In order to visualise this, I will need to extract the average yearly temperature data for all cities in the city_data database. I can use the following SQL query to do this:
--SQL Query #4
SELECT *
FROM city_data
This query returned 70,792 results, which I downloaded to a CSV file. The first 6 rows are shown below.
| year | city | country | avg_temp |
|---|---|---|---|
| 1849 | Abidjan | Côte D’Ivoire | 25.58 |
| 1850 | Abidjan | Côte D’Ivoire | 25.52 |
| 1851 | Abidjan | Côte D’Ivoire | 25.67 |
| 1852 | Abidjan | Côte D’Ivoire | NA |
| 1853 | Abidjan | Côte D’Ivoire | NA |
| 1854 | Abidjan | Côte D’Ivoire | NA |
For this analysis, I want to compare each city in the cities table against the global average. Therefore, instead of unioning the cities data with the global data, I am going to perform an inner join, so that the temperature statistics for the city and the global average sit side by side. I chose an inner join as I only want to keep records where we have a value for both the city and the global average.
temps_all <- cities %>%
inner_join(select(global,
year,
global_avg_temp = avg_temp))
Now let’s add some custom calculations to this data set:
temps_all <- temps_all %>%
arrange(country, city, year) %>%
group_by(country, city) %>%
mutate(diff = avg_temp - global_avg_temp,
temp_10ya = rollmean(x = avg_temp,
k = 10,
fill = NA,
align = "right"),
global_temp_10ya = rollmean(x = global_avg_temp,
k = 10,
fill = NA,
align = "right"),
diff_10ya = temp_10ya - global_temp_10ya)
kable(head(temps_all,10),
caption = "Average yearly temperatures for individual cities and the global average")

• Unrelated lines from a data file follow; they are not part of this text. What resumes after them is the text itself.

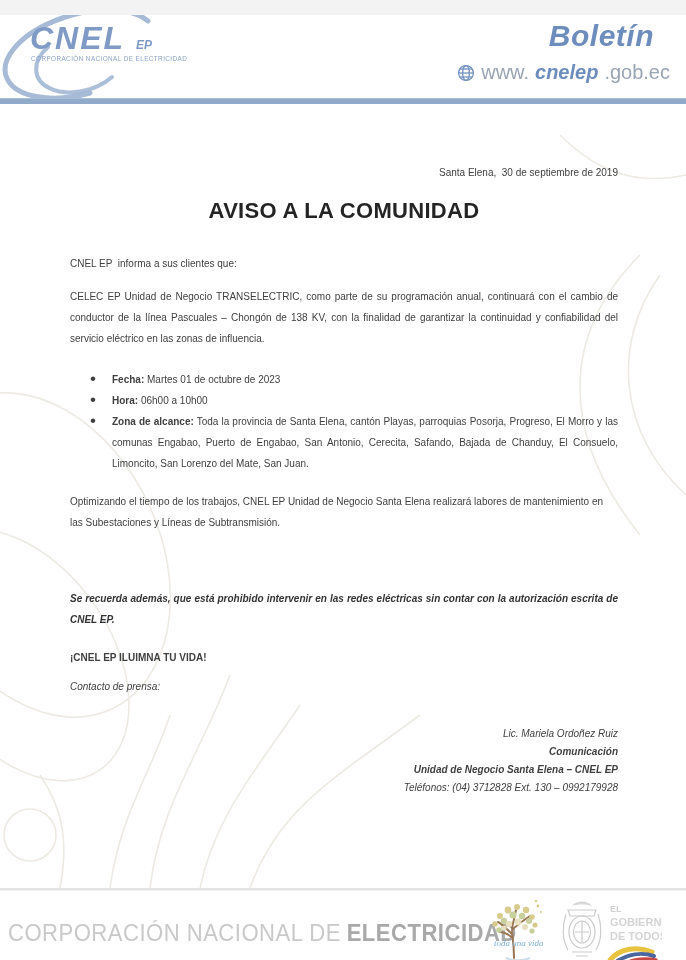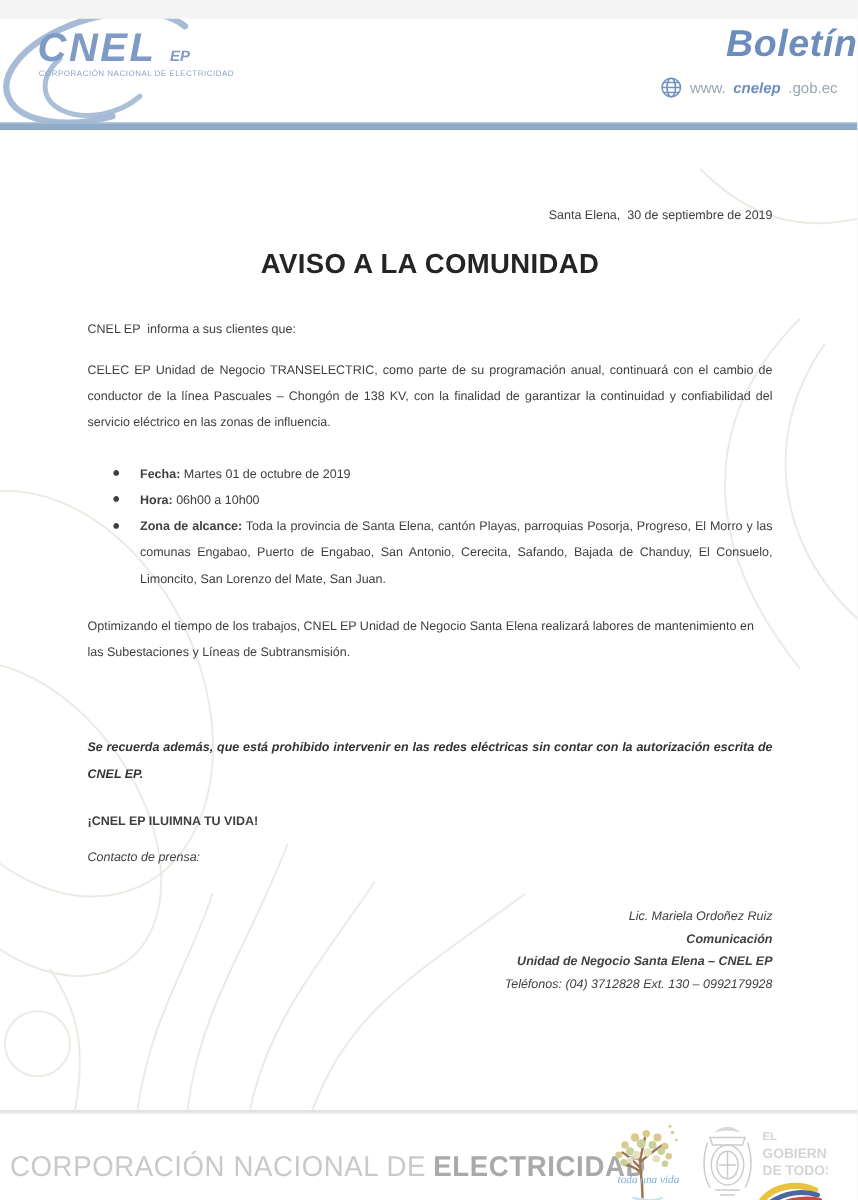--- a/index.html
+++ b/index.html
@@ -19,7 +19,7 @@
   
   .logo-wrap{position:absolute;left:-10px;top:-8px;width:230px;height:96px;}
   .boletin{
-    position:absolute;top:4px;right:0;
+    position:absolute;top:4px;right:32px;
     font-size:30px;font-weight:700;font-style:italic;
     color:#6d8dbd;letter-spacing:0.5px;
   }

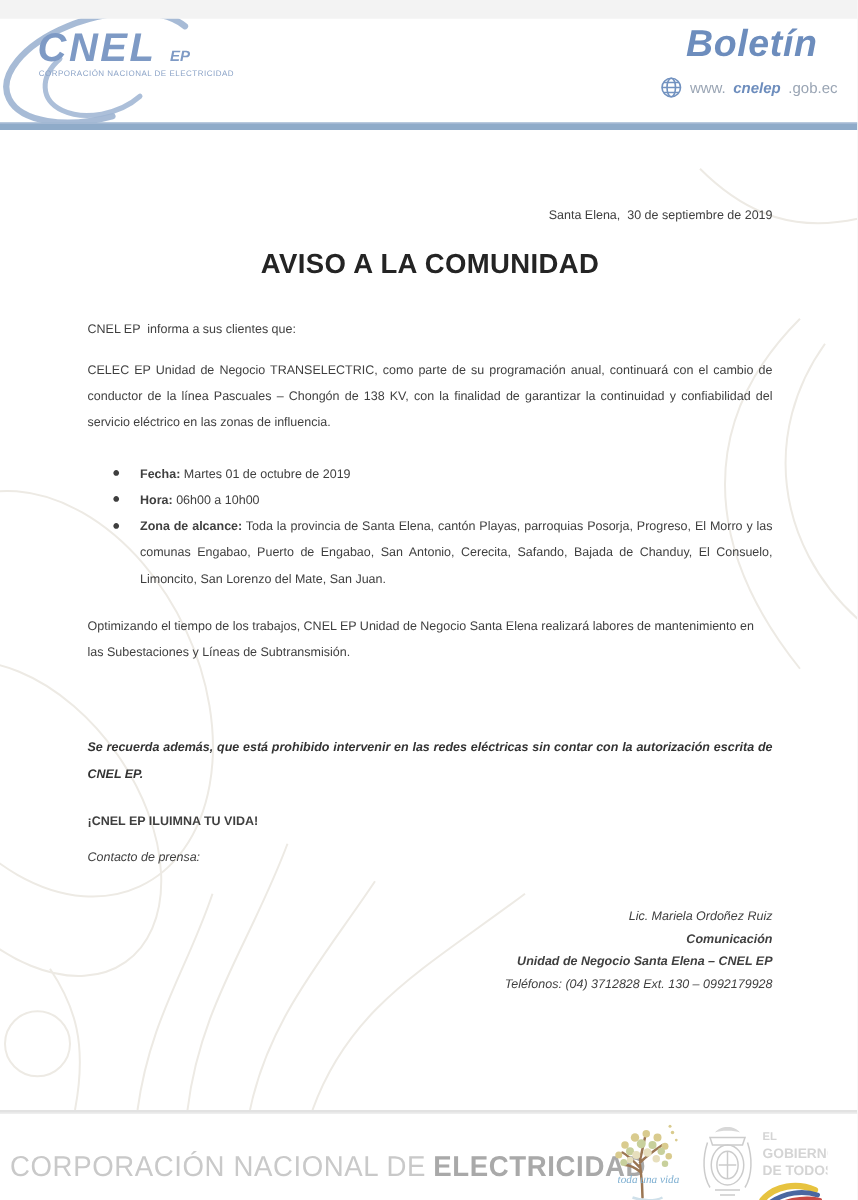--- a/index.html
+++ b/index.html
@@ -25,7 +25,7 @@
   }
   .website{
     position:absolute;top:46px;right:16px;
-    font-size:12px;color:#9aa5b4;
+    font-size:20px;color:#9aa5b4;
     display:flex;align-items:center;gap:6px;
   }
   .website .dom{color:#6d8dbd;font-weight:700;font-style:italic;}

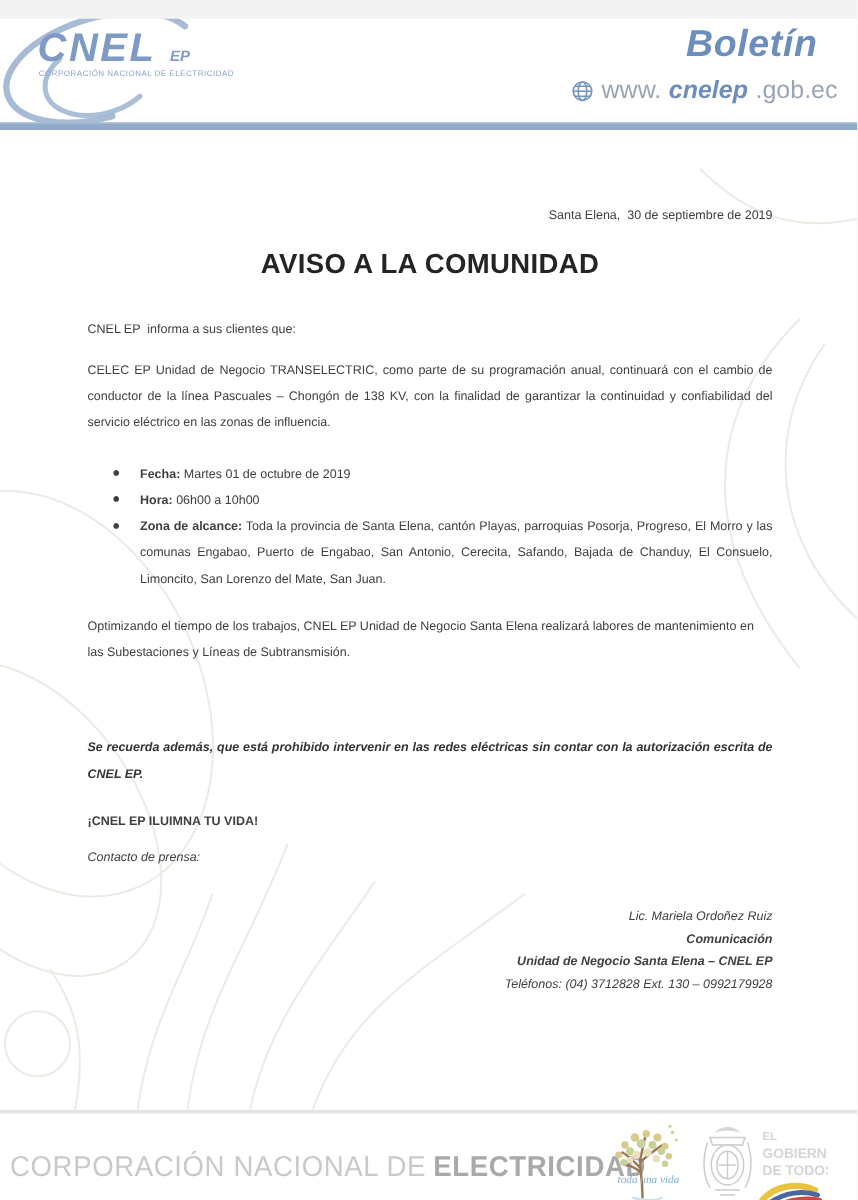--- a/index.html
+++ b/index.html
@@ -132,7 +132,7 @@
     <p class="doc p1 just" style="margin:0;">CELEC EP Unidad de Negocio TRANSELECTRIC, como parte de su programación anual, continuará con  el cambio de conductor de la línea Pascuales – Chongón de 138 KV, con la finalidad de garantizar la continuidad y confiabilidad del servicio eléctrico en las zonas de influencia.</p>
 
     <ul class="doc bullets">
-      <li class="just"><span class="blabel">Fecha:</span><span> Martes 01 de octubre de 2019</span></li>
+      <li class="just"><span class="blabel">Fecha:</span><span> Martes 01 de octubre de 2023</span></li>
       <li class="just"><span class="blabel">Hora:</span><span> 06h00 a 10h00</span></li>
       <li class="just"><span class="blabel">Zona de alcance:</span><span> Toda la provincia de Santa Elena, cantón Playas, parroquias Posorja, Progreso, El Morro y las comunas Engabao, Puerto de Engabao, San Antonio, Cerecita, Safando, Bajada de Chanduy, El Consuelo, Limoncito, San Lorenzo del Mate, San Juan.</span></li>
     </ul>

| year | city | country | avg_temp | global_avg_temp | diff | temp_10ya | global_temp_10ya | diff_10ya |
|---|---|---|---|---|---|---|---|---|
| 1833 | Kabul | Afghanistan | 13.91 | 8.01 | 5.90 | NA | NA | NA |
| 1834 | Kabul | Afghanistan | 13.91 | 8.15 | 5.76 | NA | NA | NA |
| 1835 | Kabul | Afghanistan | 14.71 | 7.39 | 7.32 | NA | NA | NA |
| 1836 | Kabul | Afghanistan | NA | 7.70 | NA | NA | NA | NA |
| 1837 | Kabul | Afghanistan | 15.47 | 7.38 | 8.09 | NA | NA | NA |
| 1838 | Kabul | Afghanistan | 18.50 | 7.51 | 10.99 | NA | NA | NA |
| 1839 | Kabul | Afghanistan | NA | 7.63 | NA | NA | NA | NA |
| 1840 | Kabul | Afghanistan | 13.70 | 7.80 | 5.90 | NA | NA | NA |
| 1841 | Kabul | Afghanistan | 14.17 | 7.69 | 6.48 | NA | NA | NA |
| 1842 | Kabul | Afghanistan | 15.37 | 8.02 | 7.35 | NA | 7.728 | NA |
To create the visuals for this secondary analysis, I am going to use Tableau, which is a visualisation tool that I am more familiar with. You can view the original visualisation here.
Tableau visualisation: Explore Weather Trends
There are many more cities with an average yearly temperature that is higher than the global average, than there are cities with an average yearly temperature that is lower than the global average. I was a little surprised by this at first. I expected that there would be more of a balance of cities falling either side of the global average. Upon reflection, however, I realised that having a sample made up only of major cities is not representative of the Earth as a whole. By their nature, cities are on land, so none of the data points come from the oceans, where temperatures may be cooler. Also, due to something called the “urban heat island” effect, urban areas in general tend to be hotter than non-urban areas.